Psychology was of interest to Enlightenment thinkers in Europe. In Germany, Gottfried Wilhelm Leibniz (1646–1716) applied his principles of calculus to the mind, arguing that mental activity took place on an indivisible continuum. He suggested that the difference between conscious and unconscious awareness is only a matter of degree. Christian Wolff identified psychology as its own science, writing Psychologia Empirica in 1732 and Psychologia Rationalis in 1734. Immanuel Kant advanced the idea of anthropology as a discipline, with psychology an important subdivision. Kant, however, explicitly rejected the idea of an experimental psychology, writing that "the empirical doctrine of the soul can also never approach chemistry even as a systematic art of analysis or experimental doctrine, for in it the manifold of inner observation can be separated only by mere division in thought, and cannot then be held separate and recombined at will (but still less does another thinking subject suffer himself to be experimented upon to suit our purpose), and even observation by itself already changes and displaces the state of the observed object."

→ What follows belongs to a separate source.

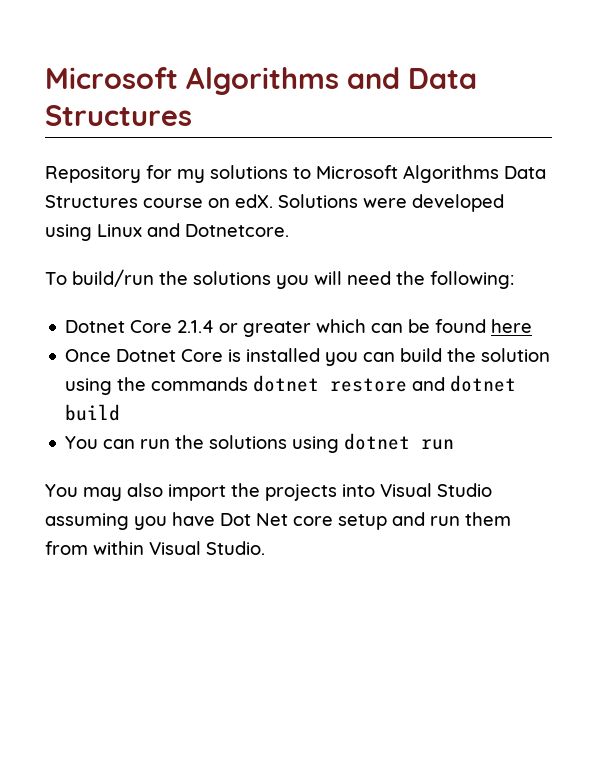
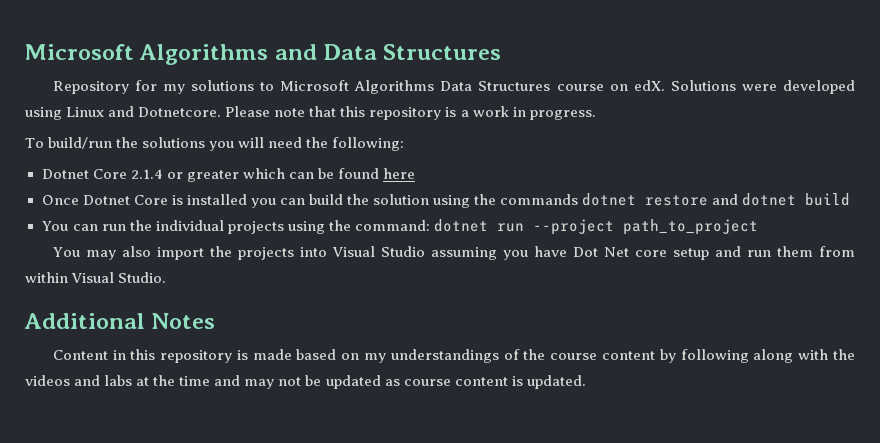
(289, 230) none -> [225,106,596,120] Please note that this repository is a work in progress.
[209,435,340,453] solutions using -> [155,220,430,234] individual projects using the command:
(455, 444) none -> [532,219,758,235] --project path_to_project
(265, 548) none -> [24,313,216,329] [52,349,856,363] [25,375,586,389] // Additional Notes // Content in this repository is made based on my understandings of the course content by following along with the videos and labs at the time and may not be updated as course content is updated.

In 1783, Ferdinand Ueberwasser (1752–1812) designated himself Professor of Empirical Psychology and Logic and gave lectures on scientific psychology, though these developments were soon overshadowed by the Napoleonic Wars. At the end of the Napoleonic era, Prussian authorities discontinued the Old University of Münster. Having consulted philosophers Hegel and Herbart, however, in 1825 the Prussian state established psychology as a mandatory discipline in its rapidly expanding and highly influential educational system. However, this discipline did not yet embrace experimentation. In England, early psychology involved phrenology and the response to social problems, including alcoholism, violence, and the country's crowded "lunatic" asylums.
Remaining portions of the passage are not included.